### MATERIALS PROVIDED

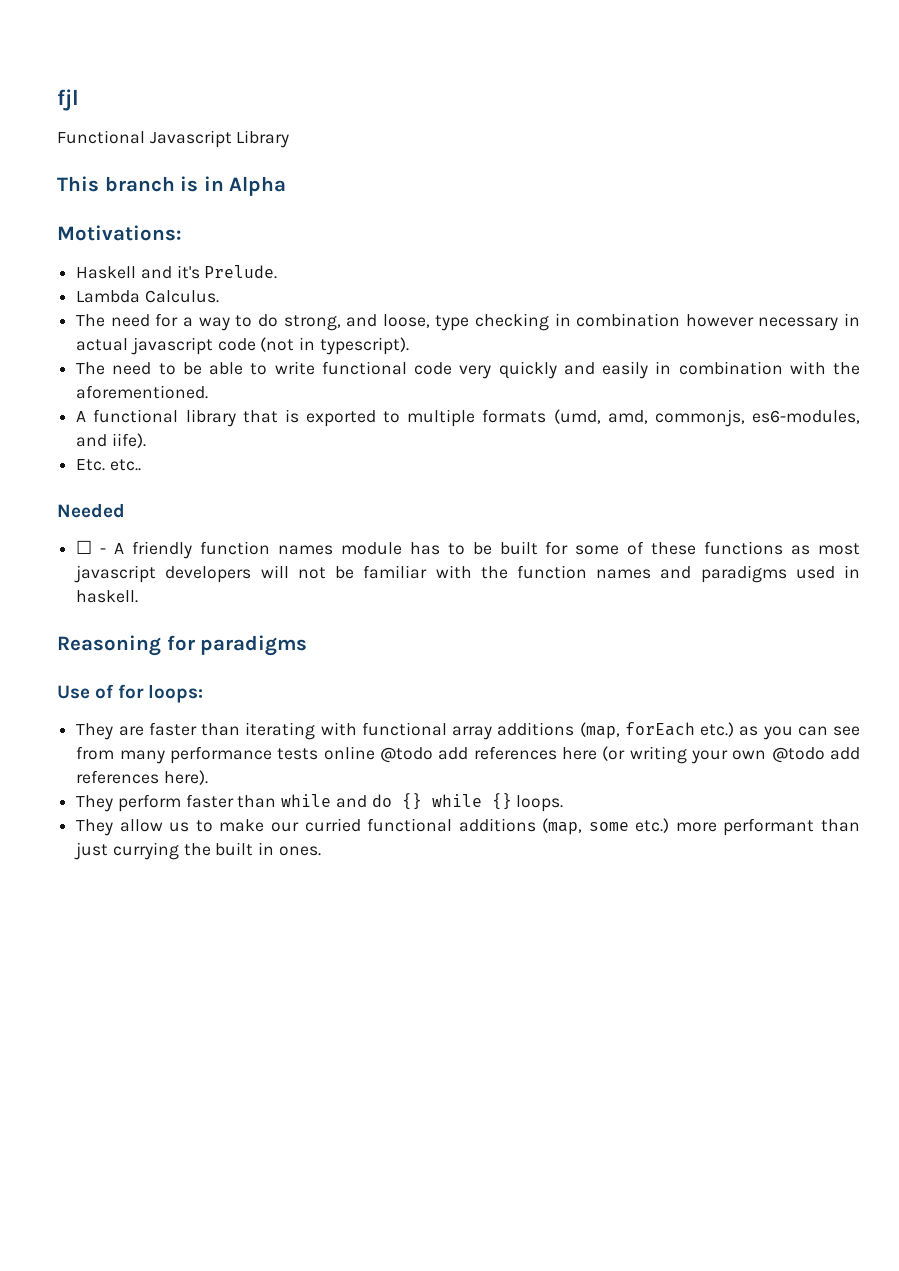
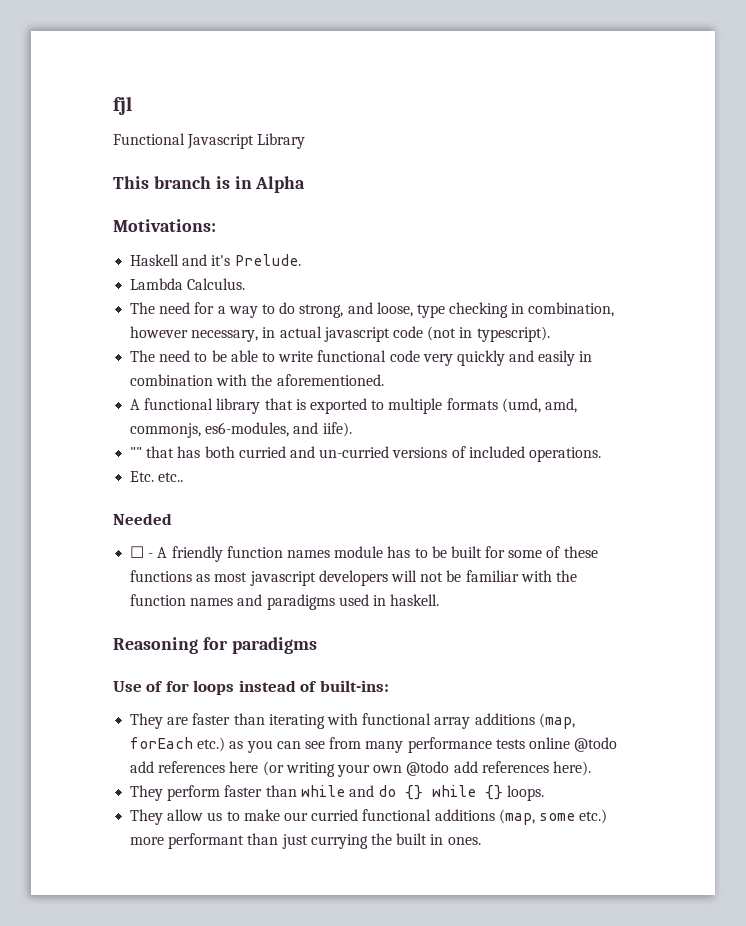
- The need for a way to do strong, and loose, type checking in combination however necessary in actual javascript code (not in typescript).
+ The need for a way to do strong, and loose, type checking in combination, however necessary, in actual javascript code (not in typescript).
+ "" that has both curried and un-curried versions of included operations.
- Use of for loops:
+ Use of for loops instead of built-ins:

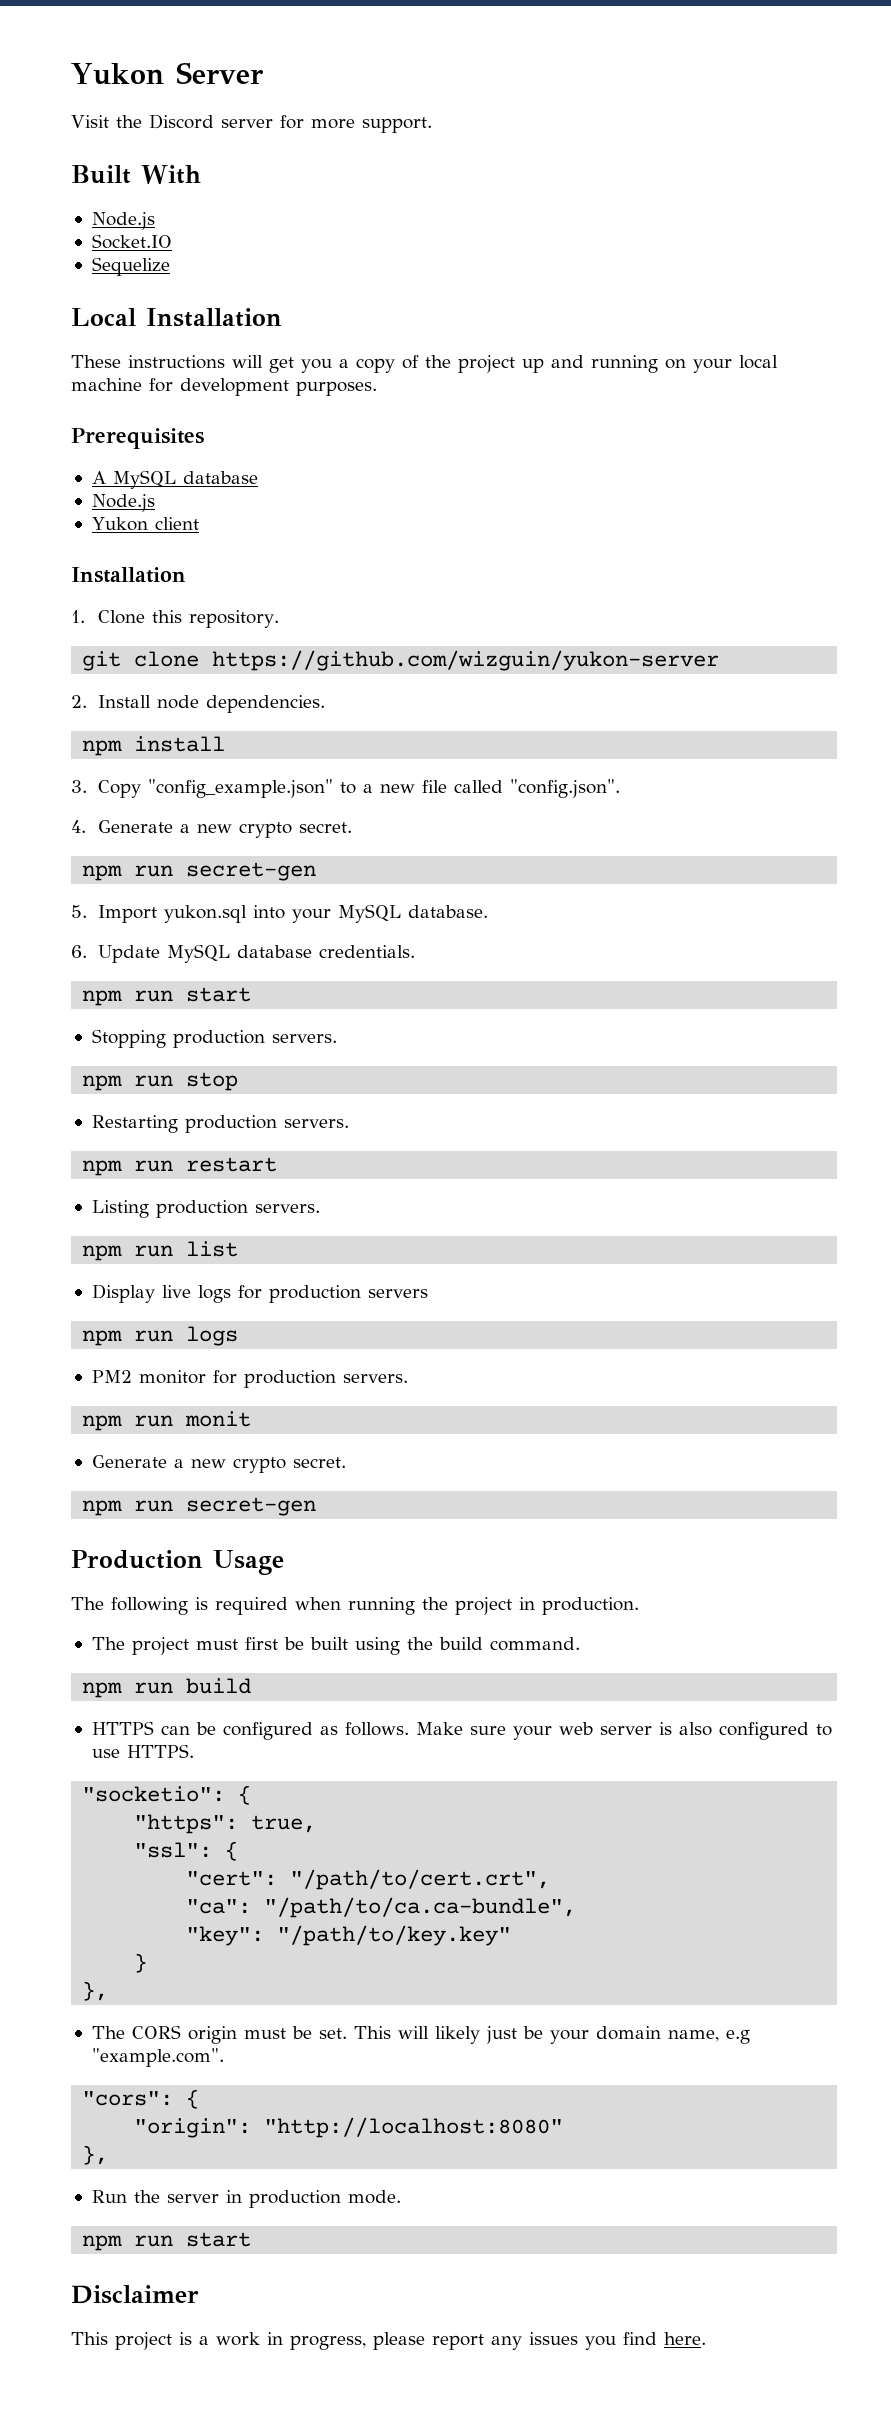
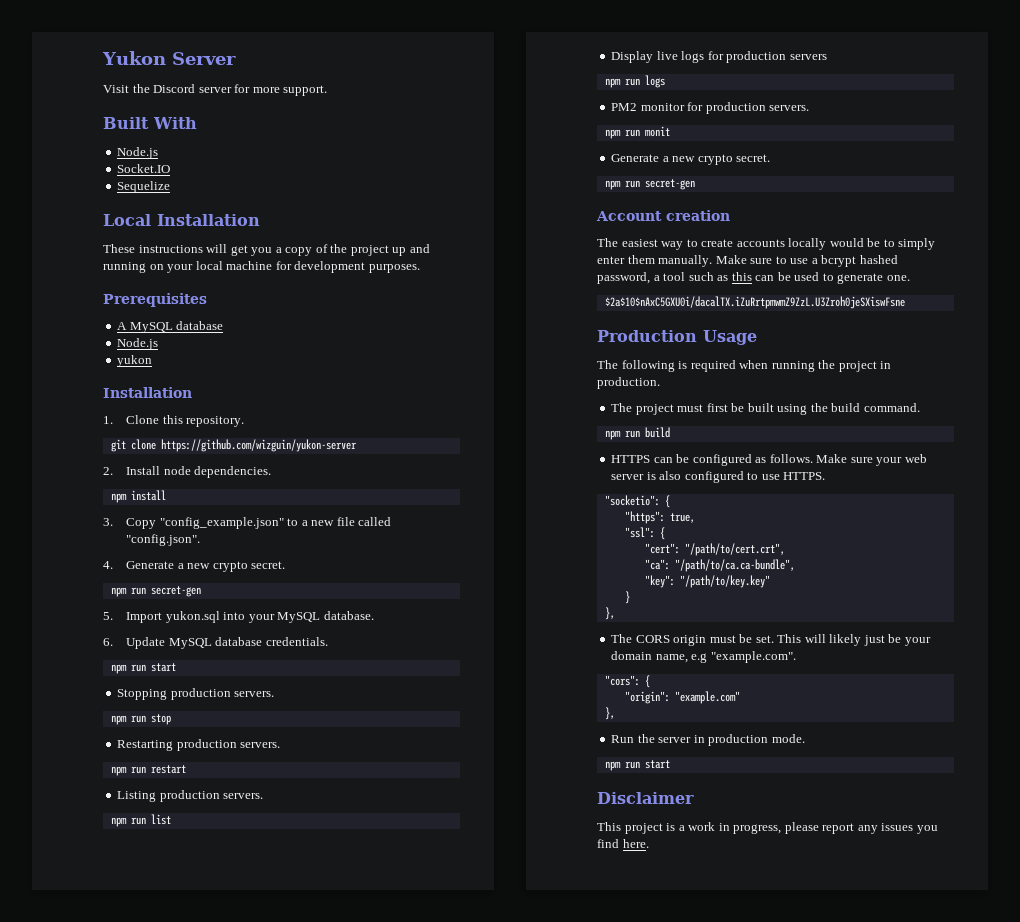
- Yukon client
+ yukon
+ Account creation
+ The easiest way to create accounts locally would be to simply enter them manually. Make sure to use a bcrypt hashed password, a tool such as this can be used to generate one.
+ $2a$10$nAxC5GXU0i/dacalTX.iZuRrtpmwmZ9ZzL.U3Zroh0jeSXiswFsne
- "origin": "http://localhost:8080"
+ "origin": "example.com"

######

YOUR GOAL → Retype every entry above exactly and, please, skip the pictures.

RESPONSE TO THE EXERCISE →
- The need for a way to do strong, and loose, type checking in combination however necessary in actual javascript code (not in typescript).
+ The need for a way to do strong, and loose, type checking in combination, however necessary, in actual javascript code (not in typescript).
+ "" that has both curried and un-curried versions of included operations.
- Use of for loops:
+ Use of for loops instead of built-ins:

- Yukon client
+ yukon
+ Account creation
+ The easiest way to create accounts locally would be to simply enter them manually. Make sure to use a bcrypt hashed password, a tool such as this can be used to generate one.
+ $2a$10$nAxC5GXU0i/dacalTX.iZuRrtpmwmZ9ZzL.U3Zroh0jeSXiswFsne
- "origin": "http://localhost:8080"
+ "origin": "example.com"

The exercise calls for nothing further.